- Karbalay Baqer Location within Iran
- Coordinates: 39°06′45″N 45°13′28″E﻿ / ﻿39.11250°N 45.22444°E
- Country: Iran
- Province: West Azerbaijan
- County: Poldasht
- District: Aras
- Rural District: Gejlarat-e Sharqi

Population (2016)
- • Total: 259
- Time zone: UTC+3:30 (IRST)

= Karbalay Baqer =

Village in West Azerbaijan province, Iran

Karbalay Baqer (كربلاي باقر) (Note: Also romanized as Karbalāy Bāqer; formerly known as Karbalay Baqer Kandi (كربلاي باقركندي), also romanized as Karbalāy Bāqer Kandī; and ʿAdal Kandī) is a village in Gejlarat-e Sharqi Rural District of Aras District in Poldasht County, West Azerbaijan province, Iran.

==Demographics==
===Population===
At the time of the 2006 National Census, the village's population, as Karbalay Baqer Kandi, was 243 in 52 households, when it was in the former Poldasht District of Maku County.
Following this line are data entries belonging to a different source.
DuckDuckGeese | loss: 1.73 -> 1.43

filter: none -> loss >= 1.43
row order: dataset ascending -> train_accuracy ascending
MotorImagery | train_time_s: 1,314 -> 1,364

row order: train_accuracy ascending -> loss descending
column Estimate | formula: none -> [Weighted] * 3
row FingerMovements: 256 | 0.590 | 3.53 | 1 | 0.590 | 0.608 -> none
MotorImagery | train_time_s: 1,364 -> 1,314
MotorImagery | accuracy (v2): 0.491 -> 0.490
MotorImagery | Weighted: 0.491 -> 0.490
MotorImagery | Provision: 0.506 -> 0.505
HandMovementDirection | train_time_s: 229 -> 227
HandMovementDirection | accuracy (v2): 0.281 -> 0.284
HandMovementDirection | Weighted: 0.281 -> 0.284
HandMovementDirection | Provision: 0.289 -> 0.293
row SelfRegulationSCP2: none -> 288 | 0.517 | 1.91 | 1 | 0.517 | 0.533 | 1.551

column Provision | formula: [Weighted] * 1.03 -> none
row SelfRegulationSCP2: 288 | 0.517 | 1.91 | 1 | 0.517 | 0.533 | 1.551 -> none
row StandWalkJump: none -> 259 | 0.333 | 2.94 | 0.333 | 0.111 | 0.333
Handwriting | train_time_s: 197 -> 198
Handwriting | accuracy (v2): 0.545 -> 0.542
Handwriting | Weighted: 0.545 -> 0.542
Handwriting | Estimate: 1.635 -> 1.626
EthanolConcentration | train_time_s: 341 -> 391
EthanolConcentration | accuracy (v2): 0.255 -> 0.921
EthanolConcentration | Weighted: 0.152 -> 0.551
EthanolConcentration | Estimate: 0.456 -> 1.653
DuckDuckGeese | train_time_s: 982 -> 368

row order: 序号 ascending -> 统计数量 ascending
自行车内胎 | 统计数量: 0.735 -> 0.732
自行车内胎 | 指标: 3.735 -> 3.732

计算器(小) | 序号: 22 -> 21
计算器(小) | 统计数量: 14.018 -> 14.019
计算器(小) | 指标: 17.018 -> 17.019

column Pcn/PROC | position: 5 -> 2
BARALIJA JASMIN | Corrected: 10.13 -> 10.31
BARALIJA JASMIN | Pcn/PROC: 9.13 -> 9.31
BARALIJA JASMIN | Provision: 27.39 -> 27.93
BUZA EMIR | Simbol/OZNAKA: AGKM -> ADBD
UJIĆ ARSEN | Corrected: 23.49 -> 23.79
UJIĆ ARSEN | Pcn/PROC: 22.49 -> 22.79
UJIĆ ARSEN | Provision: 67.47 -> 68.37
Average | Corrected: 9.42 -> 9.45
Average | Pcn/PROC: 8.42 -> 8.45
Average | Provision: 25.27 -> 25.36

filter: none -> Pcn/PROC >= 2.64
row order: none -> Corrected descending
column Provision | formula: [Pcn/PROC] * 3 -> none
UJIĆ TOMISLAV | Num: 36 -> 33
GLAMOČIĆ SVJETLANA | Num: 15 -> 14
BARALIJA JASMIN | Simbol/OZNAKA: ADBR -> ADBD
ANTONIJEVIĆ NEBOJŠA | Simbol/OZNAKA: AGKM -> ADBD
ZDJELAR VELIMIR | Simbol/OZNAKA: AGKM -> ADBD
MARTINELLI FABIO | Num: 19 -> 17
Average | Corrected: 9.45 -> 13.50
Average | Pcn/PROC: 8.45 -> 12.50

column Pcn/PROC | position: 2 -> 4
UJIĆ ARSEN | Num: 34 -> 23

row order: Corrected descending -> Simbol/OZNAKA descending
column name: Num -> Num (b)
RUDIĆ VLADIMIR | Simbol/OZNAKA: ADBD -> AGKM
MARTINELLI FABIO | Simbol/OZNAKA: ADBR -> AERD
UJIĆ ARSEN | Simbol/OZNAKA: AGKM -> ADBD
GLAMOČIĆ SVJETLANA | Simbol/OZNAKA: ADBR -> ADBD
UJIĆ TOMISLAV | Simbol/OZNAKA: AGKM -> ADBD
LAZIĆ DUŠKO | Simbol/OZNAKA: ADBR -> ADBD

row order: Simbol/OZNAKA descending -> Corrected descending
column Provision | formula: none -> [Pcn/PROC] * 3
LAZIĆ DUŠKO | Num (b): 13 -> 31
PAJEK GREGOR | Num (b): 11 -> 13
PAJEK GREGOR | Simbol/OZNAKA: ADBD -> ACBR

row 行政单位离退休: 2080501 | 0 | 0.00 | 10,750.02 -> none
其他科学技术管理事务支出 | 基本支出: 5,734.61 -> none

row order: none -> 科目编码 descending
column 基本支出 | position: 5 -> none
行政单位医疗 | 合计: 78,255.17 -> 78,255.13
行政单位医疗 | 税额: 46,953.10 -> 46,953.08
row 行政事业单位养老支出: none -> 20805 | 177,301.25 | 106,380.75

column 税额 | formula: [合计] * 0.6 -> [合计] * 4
The following census in 2011 counted 243 people in 56 households, by which time the district had been separated from the county in the establishment of Poldasht County. The rural district was transferred to the new Aras District and the village was listed as Adal Kandi. The 2016 census measured the population of the village as 259 people in 70 households, when it was listed as Karbalay Baqer.